Typical price: £180
What is it: Net sharing camcorder with swivel screen
What we think: The NSC-GC1 certainly looks stylish, but looks can't make up for lack of memory and poor design
Sony NSC-GC1 Review
Reviewed on: 3 October 2007
Conversely, the photo and video record buttons sit too low on the camera, below both the joystick and zoom rocker. The buttons feel far too small and shallow and can be difficult for large thumbs to press. Their small design and low placement combine to make the camera's two most oft-used controls doubly awkward to access.
Sony should have made the photo/video buttons larger, and set them higher to better rest under the thumb. Likewise, Sony should have turned the joystick into a full-fledged joypad and set it lower on the camera's back.
Features
Though intended for casual and budget users,
the GC1 offers a few manual controls and scene presets for still
photography. You can't adjust exposure or focus, but a Program mode
gives you access to white balance and ISO sensitivity, two settings
found increasingly rarely on budget pocket cameras. While the GC1 lacks
a dedicated macro mode, a toggle switch next to the lens lets you
physically flip between close-up -- 0.6 to one metre -- and normal -- one
metre or further -- focus modes.
The camera includes a fixed f/3.5 lens at the equivalent of 42mm for still photos and 48mm for video. You can use digital zoom while shooting, but that function only crops and enlarges the picture to the point that, when you 'zoom' in the full 4x, you're looking at 1/4 the picture you should be getting. A cheap 3x optical zoom lens would have been preferable to this nigh-useless system.
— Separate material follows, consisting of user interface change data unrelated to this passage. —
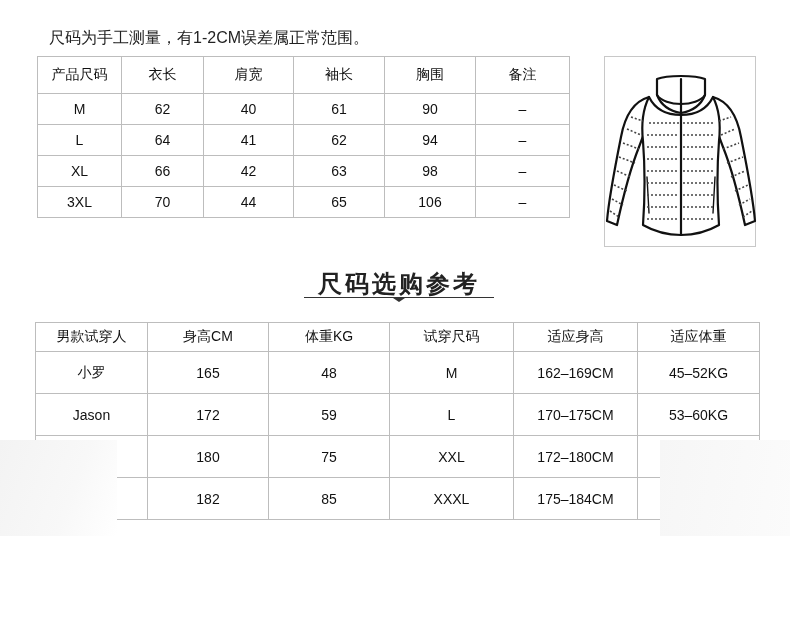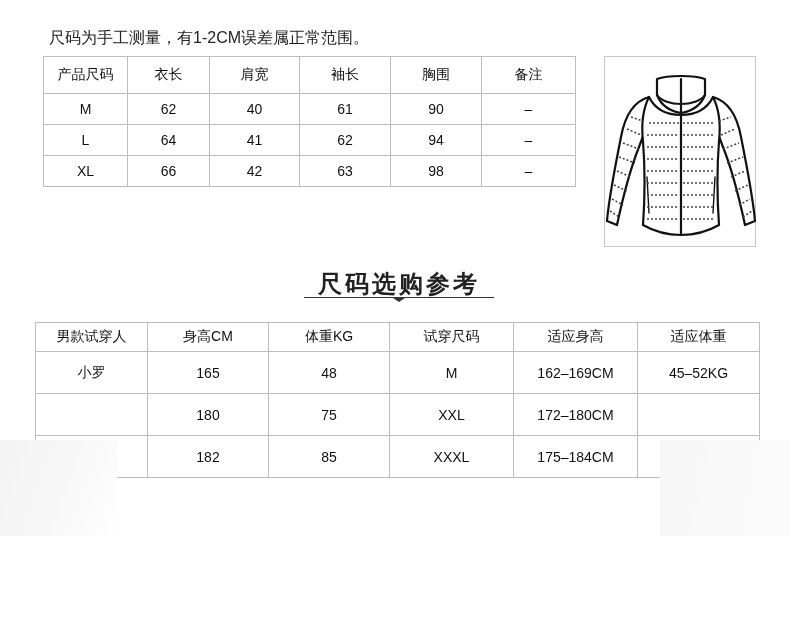--- a/index.html
+++ b/index.html
@@ -4,21 +4,21 @@
 <style>
   * { box-sizing: border-box; margin: 0; padding: 0; }
   html, body { width: 790px; height: 623px; background: #ffffff; overflow: hidden; }
   body { position: relative; font-family: "Liberation Sans", "DejaVu Sans", sans-serif; color: #111; }
 
   .note { position: absolute; left: 49px; top: 28px; font-size: 16px; color: #222; }
 
   table { border-collapse: collapse; position: absolute; table-layout: fixed; }
   td { border: 1px solid #bdbdbd; text-align: center; vertical-align: middle; font-size: 14px; color: #111; }
 
-  #size-table { left: 43px; top: 56px; width: 532px; }
+  #size-table { left: 37px; top: 56px; width: 532px; }
   #size-table td { height: 31px; }
   #size-table tr:first-child td { height: 37px; }
   #size-table col.c0 { width: 84px; }
   #size-table col.c1 { width: 82px; }
   #size-table col.c2 { width: 90px; }
   #size-table col.c3 { width: 91px; }
   #size-table col.c4 { width: 91px; }
   #size-table col.c5 { width: 94px; }
 
   .jacket-box { position: absolute; left: 604px; top: 56px; width: 152px; height: 191px; border: 1px solid #c8c8c8; background: #fff; }
@@ -80,20 +80,28 @@
     <td>62</td>
     <td>94</td>
     <td>–</td>
   </tr>
   <tr>
     <td>XL</td>
     <td>66</td>
     <td>42</td>
     <td>63</td>
     <td>98</td>
+    <td>–</td>
+  </tr>
+  <tr>
+    <td>3XL</td>
+    <td>70</td>
+    <td>44</td>
+    <td>65</td>
+    <td>106</td>
     <td>–</td>
   </tr>
 </tbody>
   </table>
 
 <div class="jacket-box">
   <svg width="152" height="191" viewBox="0 0 152 191">
     <g fill="#fff" stroke="#111" stroke-width="2.2" stroke-linejoin="round" stroke-linecap="round">
 
       <path d="M44,40 C30,44 20,58 16,80 C10,110 4,140 2,164 L12,168 C18,140 26,110 34,90 L40,74 Z"></path>
@@ -174,20 +182,28 @@
   </tr>
   <tr>
     <td>小罗</td>
     <td>165</td>
     <td>48</td>
     <td>M</td>
     <td>162–169CM</td>
     <td>45–52KG</td>
   </tr>
   <tr>
+    <td>Jason</td>
+    <td>172</td>
+    <td>59</td>
+    <td>L</td>
+    <td>170–175CM</td>
+    <td>53–60KG</td>
+  </tr>
+  <tr>
     <td></td>
     <td>180</td>
     <td>75</td>
     <td>XXL</td>
     <td>172–180CM</td>
     <td></td>
   </tr>
   <tr>
     <td>啊酷</td>
     <td>182</td>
Even worse, this pocket camcorder comes with neither internal memory nor a memory card. On top of the £180 price tag for the device itself, you can expect to sink at least another £20 into a 1 GB or larger Memory Stick Duo before you can even start shooting photos and videos.Though they let you pull stills from video, the GC1's competitors lack the its still photo capabilities, but their lower prices make them far more tempting choices for inexpensive YouTube video capture.
Performance
At heart, this video camera aims solely
at casual users who want to post their videos up on YouTube. While its
QVGA and VGA clips look acceptable for the Web, they just aren't very
good for much else. Its fixed-length lens forces you to either shoot at
one distance, or let your video become notably pixelated and blurry as
you digitally zoom in and out.
Without a microphone jack, the GC1's tiny onboard microphone presents your only audio recording option, and even when pointed directly at the audio source the recorded sound comes out tinny and muffled. Any sort of motion further degrades the video, filling clips with blur, camera shake and poor focus. While the GC1's movies might look decent in a tiny YouTube window, don't expect them to hold up well in any other medium.